Provided material:
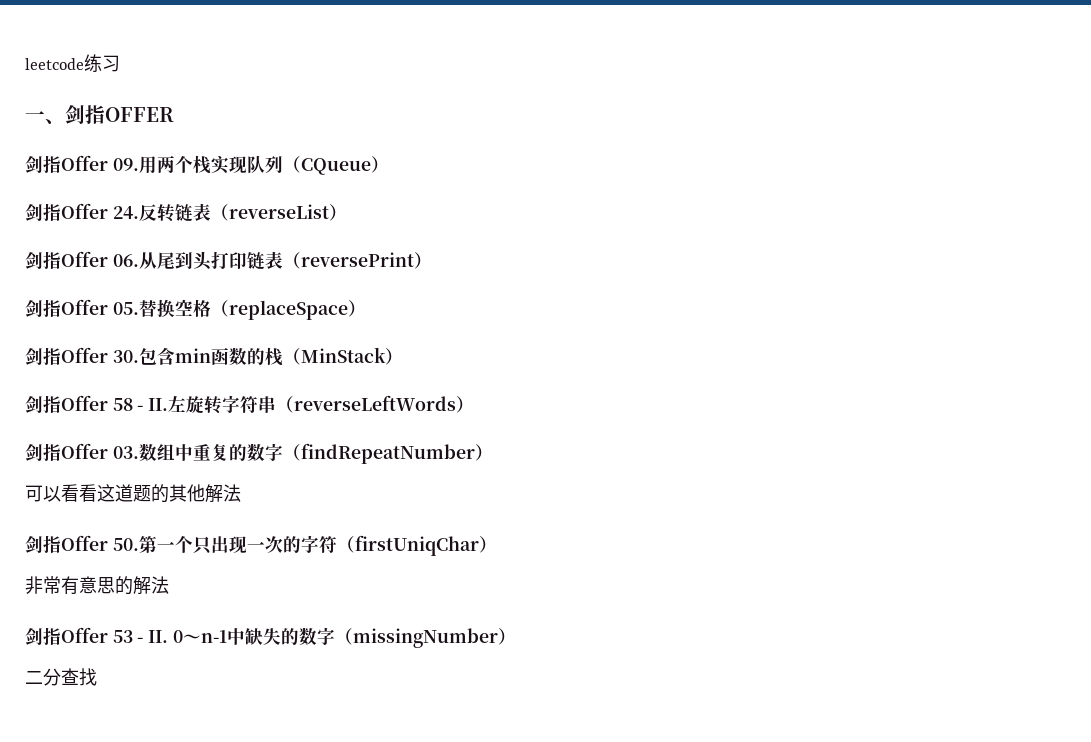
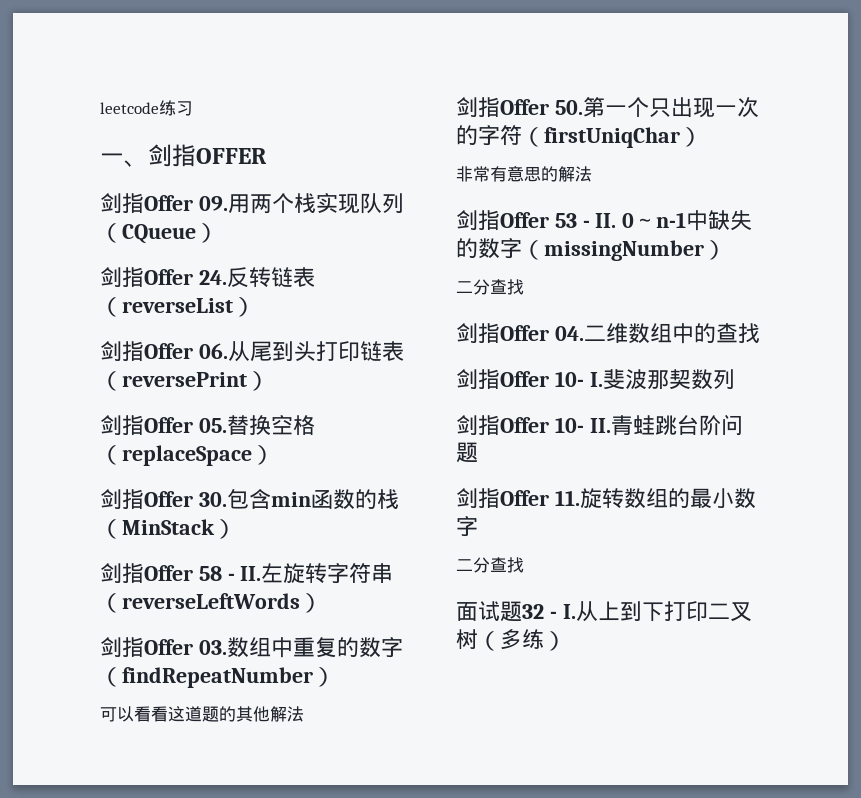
(97, 677) none -> [456,323,760,344] [456,369,735,390] [456,414,743,436] [456,442,478,463] [456,488,756,509] [456,516,478,537] [456,557,524,573] [456,601,752,622] [456,629,566,651] // 剑指Offer 04.二维数组中的查找 // 剑指Offer 10- I.斐波那契数列 // 剑指Offer 10- II.青蛙跳台阶问题 // 剑指Offer 11.旋转数组的最小数字 // 二分查找 // 面试题32 - I.从上到下打印二叉树（多练）

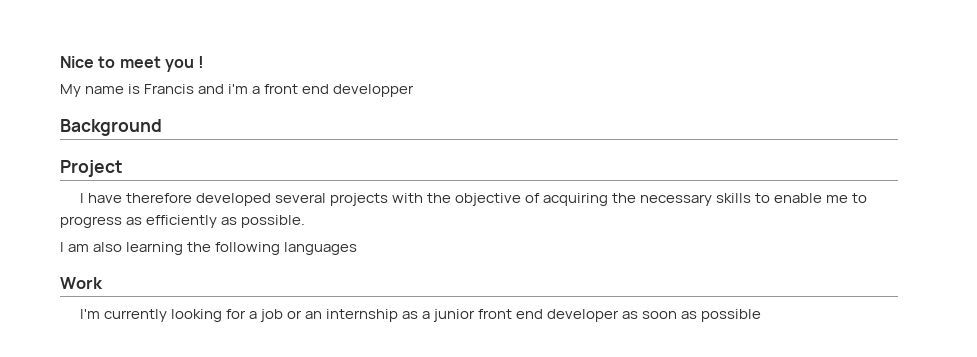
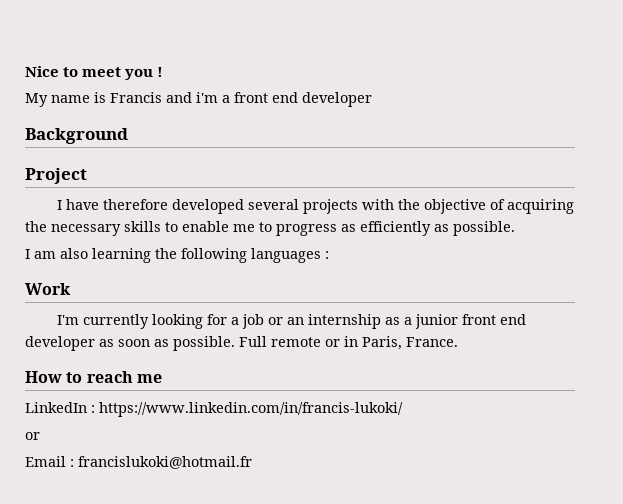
[333,84,415,97] developper -> [302,92,372,107] developer
(358, 248) none -> [325,251,329,259] :
[701,309,762,322] possible -> [173,336,458,351] [25,371,162,383] [25,402,403,417] [25,432,40,440] [25,456,252,469] possible. Full remote or in Paris, France. // How to reach me // LinkedIn : https://www.linkedin.com/in/francis-lukoki/ // or // Email : francislukoki@hotmail.fr

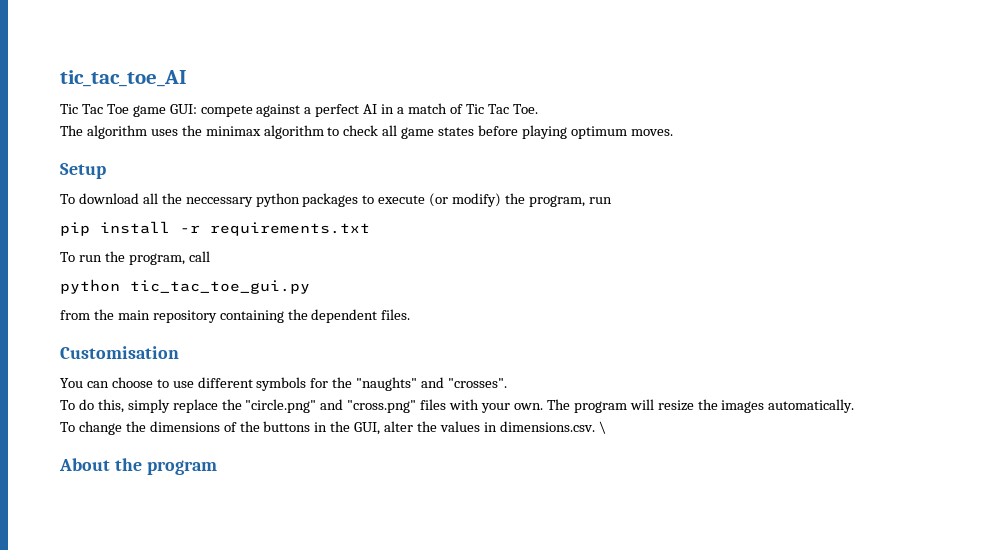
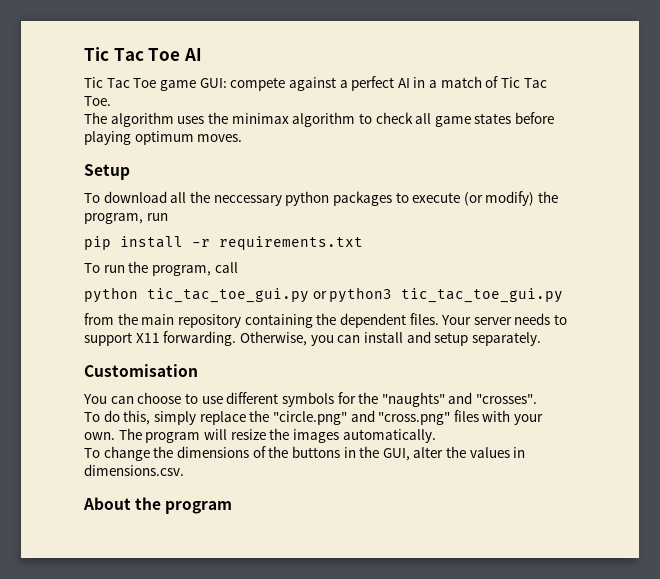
[60,70,187,87] tic_tac_toe_AI -> [84,47,202,61] Tic Tac Toe AI
(310, 287) none -> [312,287,564,303] or python3 tic_tac_toe_gui.py
(411, 314) none -> [441,313,568,325] [84,331,541,346] Your server needs to support X11 forwarding. Otherwise, you can install and setup separately.
[598,421,606,434] \ -> (184, 470) none

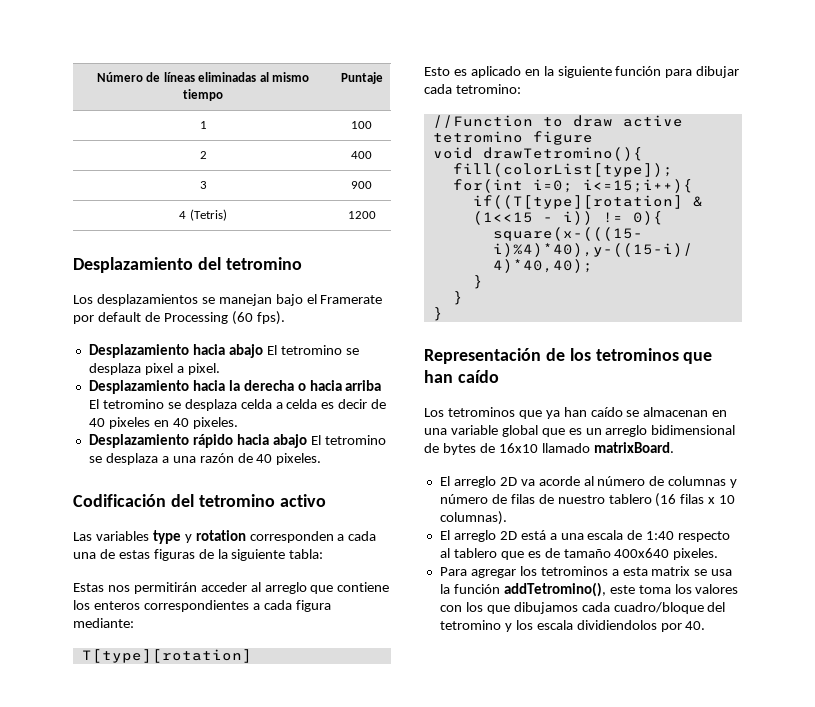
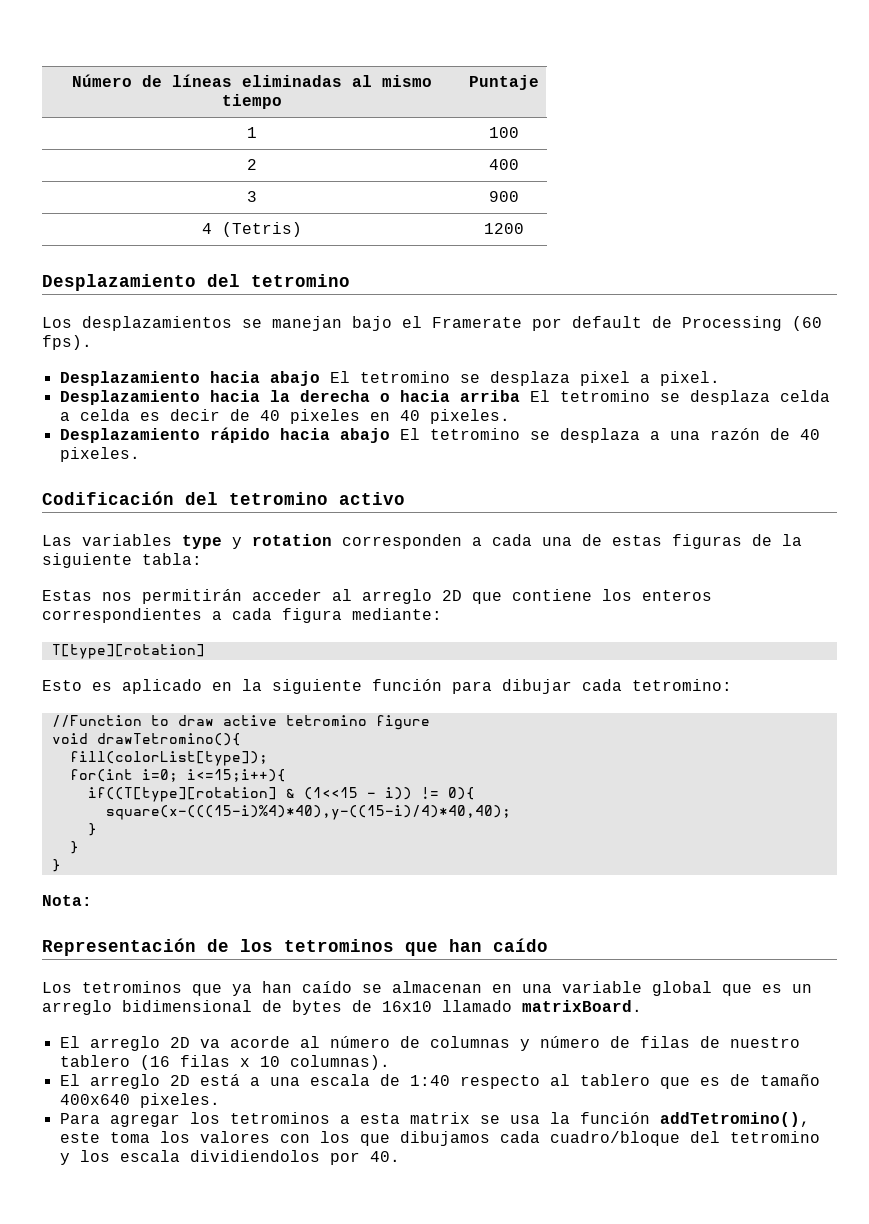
(307, 588) none -> [442,590,462,601] 2D
(443, 314) none -> [42,895,92,906] // Nota:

Requirement: All entries above are to be set down word for word, and the pictures are to be left out.

Solution to this problem:
(97, 677) none -> [456,323,760,344] [456,369,735,390] [456,414,743,436] [456,442,478,463] [456,488,756,509] [456,516,478,537] [456,557,524,573] [456,601,752,622] [456,629,566,651] // 剑指Offer 04.二维数组中的查找 // 剑指Offer 10- I.斐波那契数列 // 剑指Offer 10- II.青蛙跳台阶问题 // 剑指Offer 11.旋转数组的最小数字 // 二分查找 // 面试题32 - I.从上到下打印二叉树（多练）

[333,84,415,97] developper -> [302,92,372,107] developer
(358, 248) none -> [325,251,329,259] :
[701,309,762,322] possible -> [173,336,458,351] [25,371,162,383] [25,402,403,417] [25,432,40,440] [25,456,252,469] possible. Full remote or in Paris, France. // How to reach me // LinkedIn : https://www.linkedin.com/in/francis-lukoki/ // or // Email : francislukoki@hotmail.fr

[60,70,187,87] tic_tac_toe_AI -> [84,47,202,61] Tic Tac Toe AI
(310, 287) none -> [312,287,564,303] or python3 tic_tac_toe_gui.py
(411, 314) none -> [441,313,568,325] [84,331,541,346] Your server needs to support X11 forwarding. Otherwise, you can install and setup separately.
[598,421,606,434] \ -> (184, 470) none

(307, 588) none -> [442,590,462,601] 2D
(443, 314) none -> [42,895,92,906] // Nota:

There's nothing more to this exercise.